**The task**
One part of the entries below is wanted: the lines from the one containing "[124,64,390,84] Tock documentation" through the one containing "[97,1396,543,1419] // Step". Write those out exactly and nothing else.

**Dataset**

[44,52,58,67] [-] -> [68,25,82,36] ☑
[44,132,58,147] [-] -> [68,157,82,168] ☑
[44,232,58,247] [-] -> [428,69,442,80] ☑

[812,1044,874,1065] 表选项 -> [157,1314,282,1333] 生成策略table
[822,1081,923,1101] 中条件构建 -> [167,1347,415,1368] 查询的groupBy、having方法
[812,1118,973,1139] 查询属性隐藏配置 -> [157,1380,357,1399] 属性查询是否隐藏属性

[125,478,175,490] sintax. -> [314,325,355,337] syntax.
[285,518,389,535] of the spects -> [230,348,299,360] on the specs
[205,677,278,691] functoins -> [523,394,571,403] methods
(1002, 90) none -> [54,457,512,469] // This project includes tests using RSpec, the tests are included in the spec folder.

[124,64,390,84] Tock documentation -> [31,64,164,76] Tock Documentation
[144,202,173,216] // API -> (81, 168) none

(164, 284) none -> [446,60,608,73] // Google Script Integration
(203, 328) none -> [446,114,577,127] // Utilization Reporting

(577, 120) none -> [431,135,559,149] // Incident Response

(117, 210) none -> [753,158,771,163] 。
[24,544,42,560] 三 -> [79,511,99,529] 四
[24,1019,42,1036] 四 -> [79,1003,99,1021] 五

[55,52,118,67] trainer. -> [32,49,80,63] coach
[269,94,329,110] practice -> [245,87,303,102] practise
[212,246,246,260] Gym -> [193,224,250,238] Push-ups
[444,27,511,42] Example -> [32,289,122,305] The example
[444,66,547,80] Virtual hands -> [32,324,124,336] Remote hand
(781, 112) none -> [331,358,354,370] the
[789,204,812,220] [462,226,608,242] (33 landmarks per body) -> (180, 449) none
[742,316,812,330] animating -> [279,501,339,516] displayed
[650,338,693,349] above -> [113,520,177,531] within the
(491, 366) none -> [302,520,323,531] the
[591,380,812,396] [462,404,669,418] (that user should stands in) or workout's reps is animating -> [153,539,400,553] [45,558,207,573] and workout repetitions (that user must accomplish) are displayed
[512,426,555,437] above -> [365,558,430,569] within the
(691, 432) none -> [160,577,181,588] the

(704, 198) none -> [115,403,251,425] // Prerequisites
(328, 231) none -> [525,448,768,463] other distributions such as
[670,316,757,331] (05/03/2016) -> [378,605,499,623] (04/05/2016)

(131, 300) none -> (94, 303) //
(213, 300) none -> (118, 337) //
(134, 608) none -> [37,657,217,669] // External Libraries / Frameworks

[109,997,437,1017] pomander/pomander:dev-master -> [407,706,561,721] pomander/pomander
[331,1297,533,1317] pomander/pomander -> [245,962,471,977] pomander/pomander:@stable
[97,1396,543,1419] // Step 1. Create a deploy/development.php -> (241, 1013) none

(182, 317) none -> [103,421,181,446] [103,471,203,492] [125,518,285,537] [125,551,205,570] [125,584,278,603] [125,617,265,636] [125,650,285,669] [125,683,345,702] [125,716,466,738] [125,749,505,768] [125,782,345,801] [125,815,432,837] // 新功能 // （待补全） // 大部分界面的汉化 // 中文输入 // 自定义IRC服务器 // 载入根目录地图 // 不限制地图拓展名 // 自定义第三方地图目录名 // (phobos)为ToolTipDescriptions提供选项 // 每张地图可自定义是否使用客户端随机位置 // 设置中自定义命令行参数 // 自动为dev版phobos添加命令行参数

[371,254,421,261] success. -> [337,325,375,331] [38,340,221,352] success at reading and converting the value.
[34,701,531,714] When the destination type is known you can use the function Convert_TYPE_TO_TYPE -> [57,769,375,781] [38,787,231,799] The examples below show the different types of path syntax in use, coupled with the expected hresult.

**Answer to this task**
[124,64,390,84] Tock documentation -> [31,64,164,76] Tock Documentation
[144,202,173,216] // API -> (81, 168) none

(164, 284) none -> [446,60,608,73] // Google Script Integration
(203, 328) none -> [446,114,577,127] // Utilization Reporting

(577, 120) none -> [431,135,559,149] // Incident Response

(117, 210) none -> [753,158,771,163] 。
[24,544,42,560] 三 -> [79,511,99,529] 四
[24,1019,42,1036] 四 -> [79,1003,99,1021] 五

[55,52,118,67] trainer. -> [32,49,80,63] coach
[269,94,329,110] practice -> [245,87,303,102] practise
[212,246,246,260] Gym -> [193,224,250,238] Push-ups
[444,27,511,42] Example -> [32,289,122,305] The example
[444,66,547,80] Virtual hands -> [32,324,124,336] Remote hand
(781, 112) none -> [331,358,354,370] the
[789,204,812,220] [462,226,608,242] (33 landmarks per body) -> (180, 449) none
[742,316,812,330] animating -> [279,501,339,516] displayed
[650,338,693,349] above -> [113,520,177,531] within the
(491, 366) none -> [302,520,323,531] the
[591,380,812,396] [462,404,669,418] (that user should stands in) or workout's reps is animating -> [153,539,400,553] [45,558,207,573] and workout repetitions (that user must accomplish) are displayed
[512,426,555,437] above -> [365,558,430,569] within the
(691, 432) none -> [160,577,181,588] the

(704, 198) none -> [115,403,251,425] // Prerequisites
(328, 231) none -> [525,448,768,463] other distributions such as
[670,316,757,331] (05/03/2016) -> [378,605,499,623] (04/05/2016)

(131, 300) none -> (94, 303) //
(213, 300) none -> (118, 337) //
(134, 608) none -> [37,657,217,669] // External Libraries / Frameworks

[109,997,437,1017] pomander/pomander:dev-master -> [407,706,561,721] pomander/pomander
[331,1297,533,1317] pomander/pomander -> [245,962,471,977] pomander/pomander:@stable
[97,1396,543,1419] // Step 1. Create a deploy/development.php -> (241, 1013) none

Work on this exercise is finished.